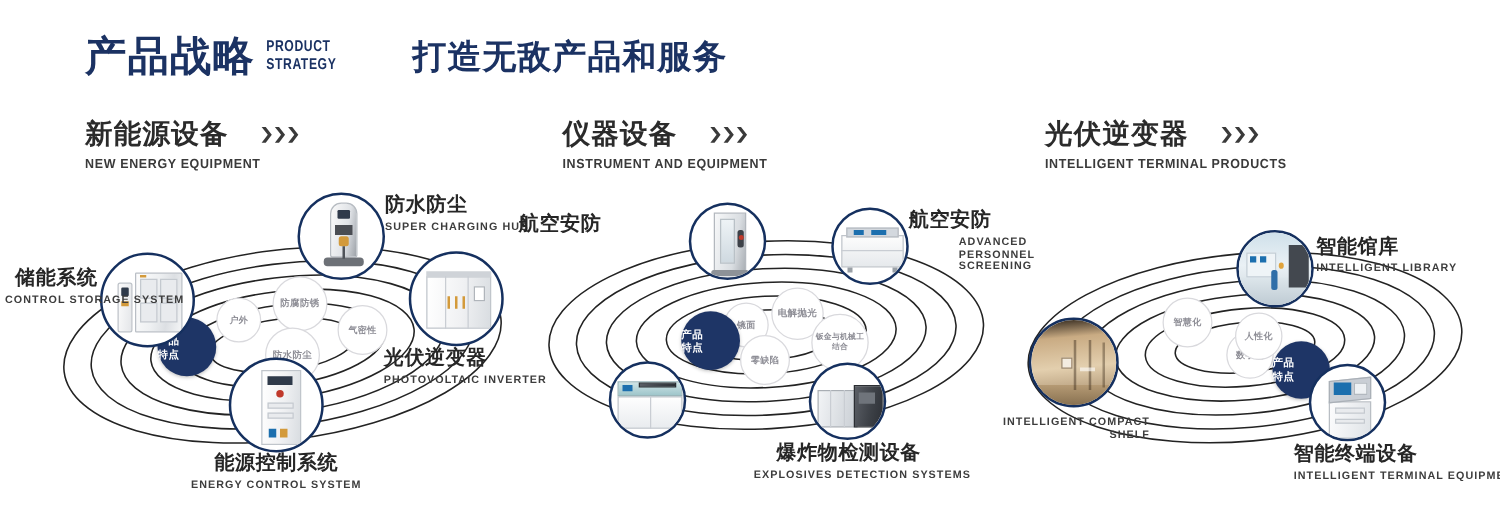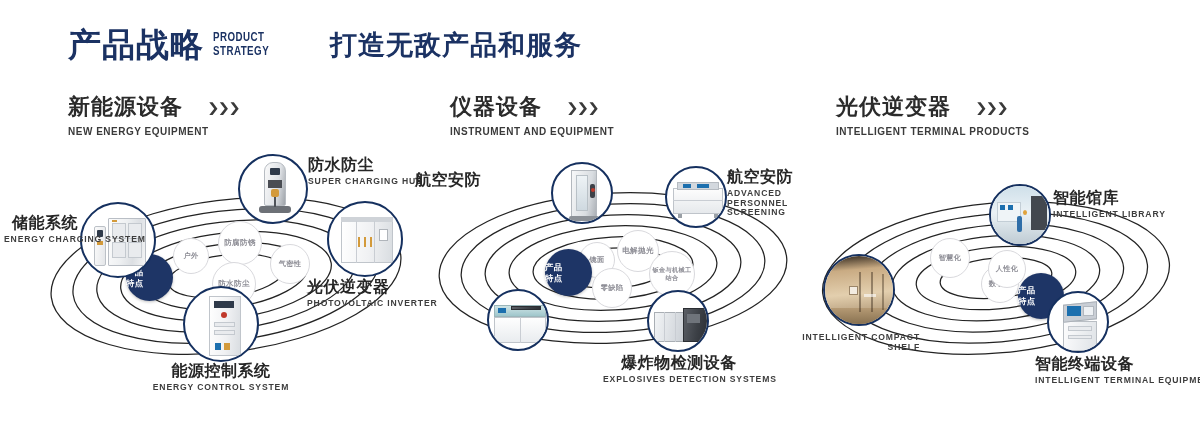--- a/index.html
+++ b/index.html
@@ -155,21 +155,21 @@
         <div class="dv panel" style="left:30px;top:38px;width:14px;height:16px;"></div>
         <div class="dv panel" style="left:46px;top:38px;width:14px;height:16px;"></div>
         <div class="dv amber" style="left:30px;top:15.5px;width:5px;height:2px;"></div>
         <div class="dv" style="left:12px;top:22px;width:12px;height:40px;background:linear-gradient(95deg,#fbfbfb,#e4e6e9);border:1px solid #bcc1c7;border-radius:2px;"></div>
         <div class="dv scr" style="left:15px;top:26px;width:6px;height:7px;border-radius:1px;"></div>
         <div class="dv amber" style="left:15px;top:37px;width:6px;height:4px;"></div>
       </div>
     </div>
     <div class="nlabel ar" style="left:-26px;top:64px;width:74px;">
       <div class="cn">储能系统</div>
-      <div class="en">ENERGY CHARGING SYSTEM</div>
+      <div class="en">CONTROL STORAGE SYSTEM</div>
     </div>
 
     <div class="node" style="left:208px;top:4px;width:70px;height:70px;">
       <div class="art">
         <div class="dv" style="left:24px;top:6px;width:22px;height:44px;background:linear-gradient(100deg,#fafafa,#dfe2e6 60%,#9ea3a9);border-radius:9px 9px 2px 2px;border:1px solid #b7bcc2;"></div>
         <div class="dv scr" style="left:30px;top:12px;width:10px;height:7px;border-radius:1px;"></div>
         <div class="dv" style="left:28px;top:24px;width:14px;height:8px;background:#4a4d53;"></div>
         <div class="dv amber" style="left:31px;top:33px;width:8px;height:8px;border-radius:2px;"></div>
         <div class="dv" style="left:19px;top:50px;width:32px;height:7px;background:#6d7177;border-radius:3px;"></div>
         <div class="dv" style="left:34px;top:41px;width:2px;height:10px;background:#4f5359;"></div>
@@ -259,21 +259,21 @@
         <div class="dv" style="left:10px;top:14px;width:42px;height:8px;background:#d3d8de;border:1px solid #b6bbc1;"></div>
         <div class="dv scr-b" style="left:16px;top:16px;width:8px;height:4px;"></div>
         <div class="dv scr-b" style="left:30px;top:16px;width:12px;height:4px;"></div>
         <div class="dv ln" style="left:6px;top:32px;width:50px;height:1px;"></div>
         <div class="dv" style="left:11px;top:46px;width:4px;height:4px;background:#9aa0a6;"></div>
         <div class="dv" style="left:47px;top:46px;width:4px;height:4px;background:#9aa0a6;"></div>
       </div>
     </div>
     <div class="nlabel al" style="left:312px;top:18px;">
       <div class="cn">航空安防</div>
-      <div class="en" style="white-space:normal;width:92px;">ADVANCED PERSONNEL SCREENING</div>
+      <div class="en" style="white-space:normal;width:92px;margin-left:40px;">ADVANCED PERSONNEL SCREENING</div>
     </div>
 
     <div class="node" style="left:72px;top:139px;width:62px;height:62px;">
       <div class="art">
         <div class="dv" style="left:5px;top:26px;width:52px;height:26px;background:linear-gradient(180deg,#fefefe,#e9ecef);border:1px solid #bfc4ca;"></div>
         <div class="dv" style="left:5px;top:14px;width:52px;height:12px;background:linear-gradient(180deg,#cfe4e6,#9fc6cb);border:1px solid #9bb6ba;"></div>
         <div class="dv dark" style="left:22px;top:15px;width:30px;height:4px;"></div>
         <div class="dv ln" style="left:31px;top:26px;width:1px;height:26px;"></div>
         <div class="dv scr-b" style="left:9px;top:17px;width:8px;height:5px;"></div>
       </div>

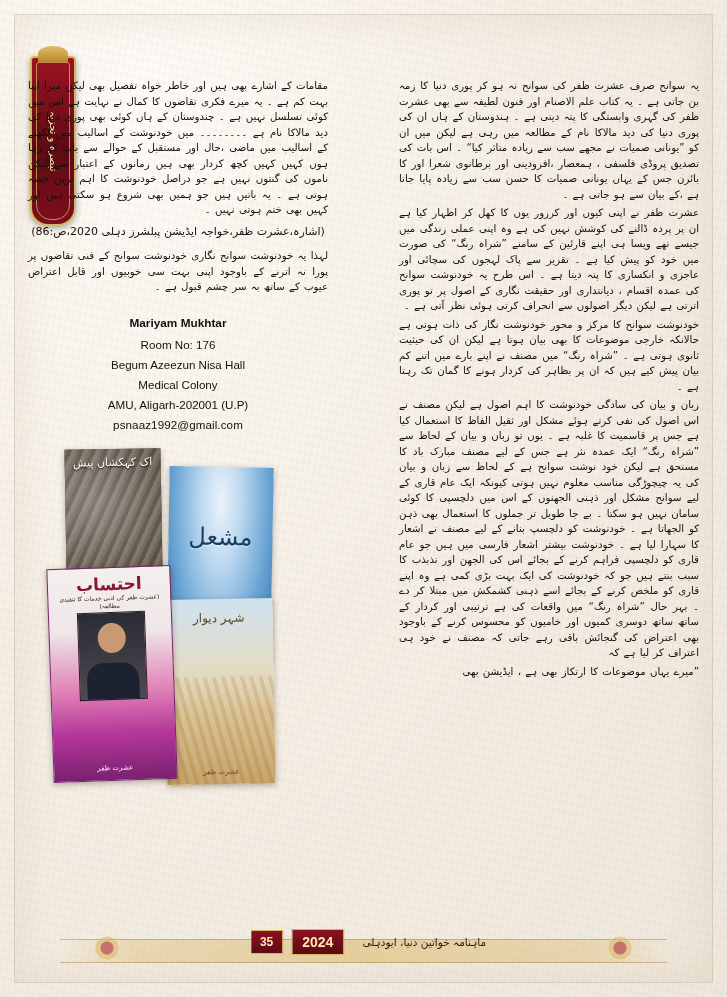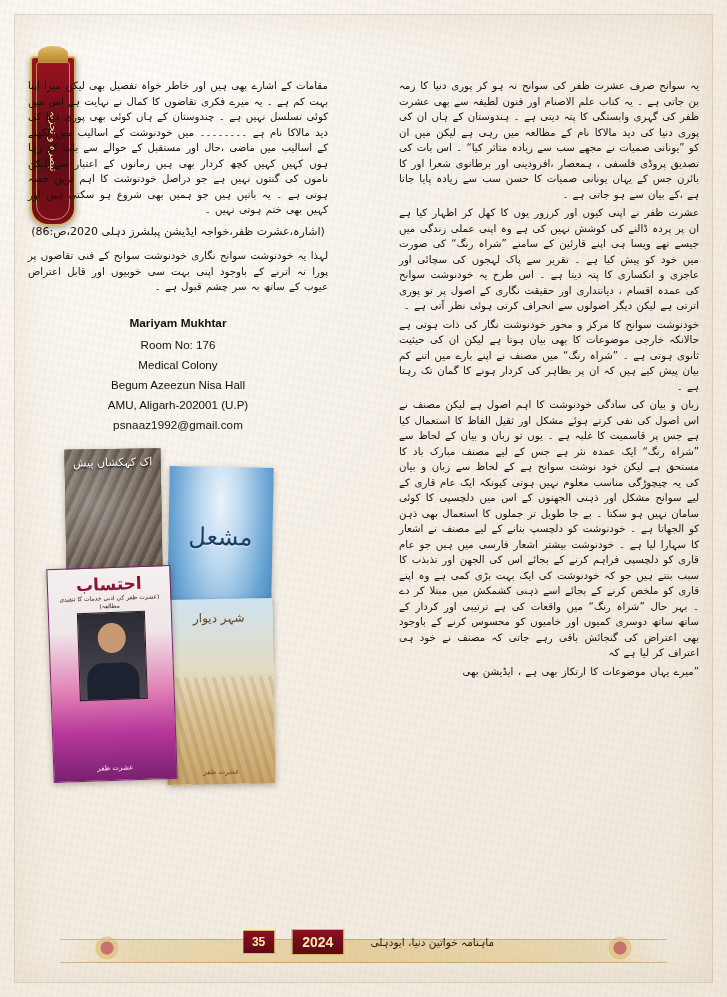--- a/index.html
+++ b/index.html
@@ -200,21 +200,21 @@
     position:absolute;left:0;right:0;bottom:26px;height:44px;
   }
   .foot-band{
     position:absolute;left:60px;right:60px;top:12px;height:22px;
     background:linear-gradient(90deg, rgba(216,180,94,0) 0%, rgba(216,180,94,.35) 12%, rgba(216,180,94,.5) 50%, rgba(216,180,94,.35) 88%, rgba(216,180,94,0) 100%);
     border-top:1px solid rgba(150,110,40,.4);
     border-bottom:1px solid rgba(150,110,40,.4);
   }
   .foot-center{
     position:absolute;left:50%;transform:translateX(-50%);top:2px;
-    display:flex;align-items:center;gap:16px;padding-left:20px;
+    display:flex;align-items:center;gap:8px;padding-left:20px;
   }
   .foot-mag{
     font-size:10.5px;color:#2a1508;direction:rtl;
     padding:0 10px;white-space:nowrap;
   }
   .foot-year{
     background:linear-gradient(#8d1020,#5c0a14);
     color:#ffe9b0;font-size:14px;font-weight:bold;
     padding:4px 10px;border:1px solid #d8b45e;
     font-family:"Liberation Sans",sans-serif;
@@ -257,22 +257,22 @@
       <p>مقامات کے اشارے بھی ہیں اور خاطر خواہ تفصیل بھی لیکن میرا اپنا بہت کم ہے ۔ یہ میرے فکری تقاضوں کا کمال نے نہایت ہے اس میں کوئی تسلسل نہیں ہے ۔ چندوستان کے ہاں کوئی بھی پوری دنیا کی دید مالاکا نام ہے ۔۔۔۔۔۔۔۔ میں خودنوشت کے اسالیب میں لکھنے کے اسالیب میں ماضی ،حال اور مستقبل کے حوالے سے بات کر رہا ہوں کہیں کہیں کچھ کردار بھی ہیں زمانوں کے اعتبار سے لیکن ناموں کی گنتوں نہیں ہے جو دراصل خودنوشت کا اہم ترین حصہ ہوتی ہے ۔ یہ باتیں ہیں جو ہمیں بھی شروع ہو سکتی ہیں اور کہیں بھی ختم ہوتی نہیں ۔</p>
     </div>
     <div class="ref">(اشارہ،عشرت ظفر،خواجہ ایڈیشن پبلشرز دہلی 2020،ص:86)</div>
     <div class="urdu">
       <p>لہذا یہ خودنوشت سوانح نگاری خودنوشت سوانح کے فنی تقاضوں پر پورا نہ اترنے کے باوجود اپنی بہت سی خوبیوں اور قابل اعتراض عیوب کے ساتھ بہ سر چشم قبول ہے ۔</p>
     </div>
 
     <div class="addr">
       <div class="name">Mariyam Mukhtar</div>
       <div>Room No: 176</div>
+      <div>Begum Azeezun Nisa Hall</div>
       <div>Medical Colony</div>
-      <div>Begum Azeezun Nisa Hall</div>
       <div>AMU, Aligarh-202001 (U.P)</div>
       <div class="mail">psnaaz1992@gmail.com</div>
     </div>
 
     <div class="covers">
       <div class="cover cover-a">
         <div class="ctitle">اک کہکشاں پیش</div>
         <div class="cfoot">عشرت ظفر</div>
       </div>
       <div class="cover cover-b">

▬▬▬

**YOUR OBJECTIVE**.
Supply the count of lines in the entries that include "gradient", and no other text.

**ANSWER**.
6